To regenerate a circuit, the notebooks use the same orchestration helpers for the shared setup, then instantiate the relevant algorithm:

import torch

from circuit_discovery.algorithms.discogp import DiscoGP, DiscoGPConfig
from circuit_discovery.run import (
    get_compute_device,
    load_configs,
    load_model,
    load_task_dataset_from_config,
    train_loader_from_config,
    evaluate_circuit,
)
from circuit_discovery.utils import set_seed

configs = load_configs()
params = configs["notebooks"]["01_oasr_alternative_sheaves"]["hyperparams"]

set_seed(42)
device = get_compute_device()
model = load_model(params["model_name"], device=device)
data = load_task_dataset_from_config(params)
train_loader = train_loader_from_config(data.train.dataset, params)

warmup = int(0.8 * params["n_epochs_e"])
config = DiscoGPConfig(
    model_name=params["model_name"],
    prune_edges=True,
    prune_weights=False,
    n_epochs_e=params["n_epochs_e"],
    batch_size=params["batch_size"],
    lr_e=params["lr_e"],
    edge_logit_init_mean=params["edge_logit_init_mean"],
    edge_logit_init_std=params["edge_logit_init_std"],
    random_mode=params["random_mode"],
    gs_temp_edge=params["gs_temp_edge"],
    lambda_sparse_e=params["lambda_sparse_e"],
    min_times_lambda_sparse_e=params["min_times_lambda_sparse_e"],
    max_times_lambda_sparse_e=params["max_times_lambda_sparse_e"],
    n_epoch_warmup_lambda_sparse_e=warmup,
    n_epoch_cooldown_lambda_sparse_e=params["n_epochs_e"] - warmup,
    lambda_complete_e=params["lambda_complete_e"],
    completeness_start_frac=params["completeness_start_frac"],
)

runner = DiscoGP(model=model, config=config, device=device)
circuit = runner.discover_circuit(train_loader, finalize=True)
evaluation = evaluate_circuit(model, data.test, circuit)

torch.save(
    {
        "model_name": params["model_name"],
        "task": params["task"],
        "circuit": circuit,
        "evaluation": evaluation,
    },
    "circuits_discovered/discogp_circuits/seed_42.pt",
)

Each notebook contains an optional RUN_EXPERIMENT = True block that follows this pattern and regenerates its saved circuits from circuit_discovery/configs.yaml.

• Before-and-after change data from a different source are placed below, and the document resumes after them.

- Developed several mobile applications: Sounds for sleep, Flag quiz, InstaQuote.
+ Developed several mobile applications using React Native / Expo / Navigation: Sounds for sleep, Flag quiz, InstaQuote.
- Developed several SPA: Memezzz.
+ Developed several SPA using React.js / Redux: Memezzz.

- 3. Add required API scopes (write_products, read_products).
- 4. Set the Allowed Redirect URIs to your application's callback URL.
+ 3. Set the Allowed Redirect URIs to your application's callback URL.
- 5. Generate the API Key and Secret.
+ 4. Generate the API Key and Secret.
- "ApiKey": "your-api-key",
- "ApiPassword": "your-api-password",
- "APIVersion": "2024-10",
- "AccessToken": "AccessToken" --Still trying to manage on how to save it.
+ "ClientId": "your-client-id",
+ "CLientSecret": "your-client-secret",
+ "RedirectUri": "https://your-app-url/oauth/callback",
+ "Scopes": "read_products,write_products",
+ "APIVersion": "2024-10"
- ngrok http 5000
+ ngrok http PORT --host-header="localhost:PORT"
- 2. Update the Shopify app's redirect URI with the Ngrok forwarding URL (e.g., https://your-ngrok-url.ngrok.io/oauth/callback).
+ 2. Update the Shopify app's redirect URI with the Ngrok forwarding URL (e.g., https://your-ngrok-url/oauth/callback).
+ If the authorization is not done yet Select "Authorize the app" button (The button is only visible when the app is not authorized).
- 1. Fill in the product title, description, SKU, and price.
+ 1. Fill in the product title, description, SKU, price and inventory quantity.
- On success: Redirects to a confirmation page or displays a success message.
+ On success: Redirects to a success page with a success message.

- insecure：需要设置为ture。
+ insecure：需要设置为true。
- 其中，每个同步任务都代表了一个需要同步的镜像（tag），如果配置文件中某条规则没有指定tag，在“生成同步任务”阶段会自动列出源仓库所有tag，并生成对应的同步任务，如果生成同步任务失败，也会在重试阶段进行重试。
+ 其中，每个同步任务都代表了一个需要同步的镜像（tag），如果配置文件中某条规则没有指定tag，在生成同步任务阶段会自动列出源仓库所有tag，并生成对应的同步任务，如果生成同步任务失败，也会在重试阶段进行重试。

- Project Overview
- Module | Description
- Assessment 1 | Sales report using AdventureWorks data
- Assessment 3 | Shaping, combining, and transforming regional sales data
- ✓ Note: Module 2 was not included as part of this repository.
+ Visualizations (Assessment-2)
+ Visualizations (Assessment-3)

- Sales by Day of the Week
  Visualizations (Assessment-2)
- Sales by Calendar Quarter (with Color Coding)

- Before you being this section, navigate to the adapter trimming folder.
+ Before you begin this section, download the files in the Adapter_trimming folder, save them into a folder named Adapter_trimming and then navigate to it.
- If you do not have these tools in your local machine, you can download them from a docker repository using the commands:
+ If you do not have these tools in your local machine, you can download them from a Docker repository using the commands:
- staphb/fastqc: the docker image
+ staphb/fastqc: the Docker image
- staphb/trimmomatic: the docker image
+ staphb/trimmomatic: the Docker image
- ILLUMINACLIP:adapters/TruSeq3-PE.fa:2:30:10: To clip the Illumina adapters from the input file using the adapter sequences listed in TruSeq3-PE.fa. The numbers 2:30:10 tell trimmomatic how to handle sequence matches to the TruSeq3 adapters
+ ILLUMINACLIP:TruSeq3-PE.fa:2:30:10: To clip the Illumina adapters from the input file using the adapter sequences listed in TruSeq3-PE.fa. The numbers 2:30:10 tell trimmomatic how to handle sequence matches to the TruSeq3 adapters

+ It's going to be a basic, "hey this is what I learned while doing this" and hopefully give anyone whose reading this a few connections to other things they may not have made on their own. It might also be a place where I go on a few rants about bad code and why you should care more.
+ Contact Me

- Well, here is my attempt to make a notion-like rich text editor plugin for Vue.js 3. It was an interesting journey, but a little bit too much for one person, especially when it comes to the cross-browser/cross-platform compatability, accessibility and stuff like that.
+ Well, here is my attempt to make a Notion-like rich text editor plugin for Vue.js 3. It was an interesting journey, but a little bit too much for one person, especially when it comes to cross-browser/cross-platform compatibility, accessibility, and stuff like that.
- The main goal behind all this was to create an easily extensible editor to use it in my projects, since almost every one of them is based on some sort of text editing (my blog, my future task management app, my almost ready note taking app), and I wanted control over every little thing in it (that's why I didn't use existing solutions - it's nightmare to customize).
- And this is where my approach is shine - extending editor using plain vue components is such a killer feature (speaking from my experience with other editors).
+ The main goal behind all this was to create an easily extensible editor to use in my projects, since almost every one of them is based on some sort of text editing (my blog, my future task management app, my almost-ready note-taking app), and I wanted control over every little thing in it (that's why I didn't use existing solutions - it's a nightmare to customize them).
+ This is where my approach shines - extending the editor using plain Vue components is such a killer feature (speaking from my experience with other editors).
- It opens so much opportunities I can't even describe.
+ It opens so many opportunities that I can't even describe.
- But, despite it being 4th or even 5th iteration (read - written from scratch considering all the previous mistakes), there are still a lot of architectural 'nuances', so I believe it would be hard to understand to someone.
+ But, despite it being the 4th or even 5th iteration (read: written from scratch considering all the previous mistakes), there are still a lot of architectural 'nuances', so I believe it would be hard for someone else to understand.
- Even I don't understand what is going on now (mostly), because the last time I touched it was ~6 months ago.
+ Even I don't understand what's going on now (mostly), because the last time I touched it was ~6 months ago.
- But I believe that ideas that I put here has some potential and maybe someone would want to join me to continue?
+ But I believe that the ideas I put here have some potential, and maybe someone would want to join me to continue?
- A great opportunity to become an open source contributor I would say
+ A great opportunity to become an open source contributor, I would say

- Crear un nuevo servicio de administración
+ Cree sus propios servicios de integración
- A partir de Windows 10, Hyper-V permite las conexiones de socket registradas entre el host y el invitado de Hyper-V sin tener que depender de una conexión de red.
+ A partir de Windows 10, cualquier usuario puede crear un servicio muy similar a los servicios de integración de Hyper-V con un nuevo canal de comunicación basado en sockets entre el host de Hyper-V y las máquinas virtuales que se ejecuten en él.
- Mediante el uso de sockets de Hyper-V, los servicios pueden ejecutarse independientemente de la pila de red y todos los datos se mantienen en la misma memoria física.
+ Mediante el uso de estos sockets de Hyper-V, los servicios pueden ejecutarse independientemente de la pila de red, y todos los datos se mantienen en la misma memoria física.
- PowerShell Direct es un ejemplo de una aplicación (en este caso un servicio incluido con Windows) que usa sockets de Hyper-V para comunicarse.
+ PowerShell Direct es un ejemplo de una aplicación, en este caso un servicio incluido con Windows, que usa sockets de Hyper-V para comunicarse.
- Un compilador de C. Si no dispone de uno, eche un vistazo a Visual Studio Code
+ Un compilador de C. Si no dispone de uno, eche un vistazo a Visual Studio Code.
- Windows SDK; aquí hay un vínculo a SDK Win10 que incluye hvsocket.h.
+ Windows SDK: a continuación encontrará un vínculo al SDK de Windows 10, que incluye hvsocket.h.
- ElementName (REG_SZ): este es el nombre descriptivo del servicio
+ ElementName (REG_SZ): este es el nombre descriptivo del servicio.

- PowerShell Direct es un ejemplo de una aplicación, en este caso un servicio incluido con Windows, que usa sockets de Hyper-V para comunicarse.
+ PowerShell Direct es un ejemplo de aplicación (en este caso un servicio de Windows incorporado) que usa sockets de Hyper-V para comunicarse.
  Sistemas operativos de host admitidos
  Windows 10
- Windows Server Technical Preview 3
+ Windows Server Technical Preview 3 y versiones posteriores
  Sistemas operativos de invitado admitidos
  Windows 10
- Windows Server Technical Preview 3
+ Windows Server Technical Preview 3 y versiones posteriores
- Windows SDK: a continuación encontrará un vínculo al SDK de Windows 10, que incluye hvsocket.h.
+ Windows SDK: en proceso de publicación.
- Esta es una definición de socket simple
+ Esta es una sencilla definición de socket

Algorithm execution follows the same pattern across methods:

  1. Load a circuit model with load_model(...).
  2. Load the IOI train/test split from load_task_dataset_from_config(...).
  3. Build a deterministic train dataloader with train_loader_from_config(...).
  4. Instantiate the algorithm config dataclass from the YAML hyperparameters.
  5. Run the algorithm to produce a raw circuit state or scored edge state.
  6. Call the shared model finalizer so every method outputs the same Circuit type.
  7. Save only finalized .pt artifacts for notebook comparison and visualization.

The differences are algorithmic:

  • OASR / DiscoGP optimizes edge logits with a task-fidelity loss, sparsity/completeness regularization, and optionally the overlap penalty against a reference circuit.
  • ACDC greedily tests edge removals in reverse topological receiver order. The randomized condition keeps the receiver/sender topological stages fixed and only randomizes nodes inside parallel same-layer stages.
  • EAP runs one gradient pass over dense edge gates, ranks edges by attribution score, and materializes finalized circuits for configured top-k budgets.
  • Edge Pruning trains hard-concrete edge gates with either full-vocab KL or the two-label IOI objective, then thresholds by the configured sparsity budget.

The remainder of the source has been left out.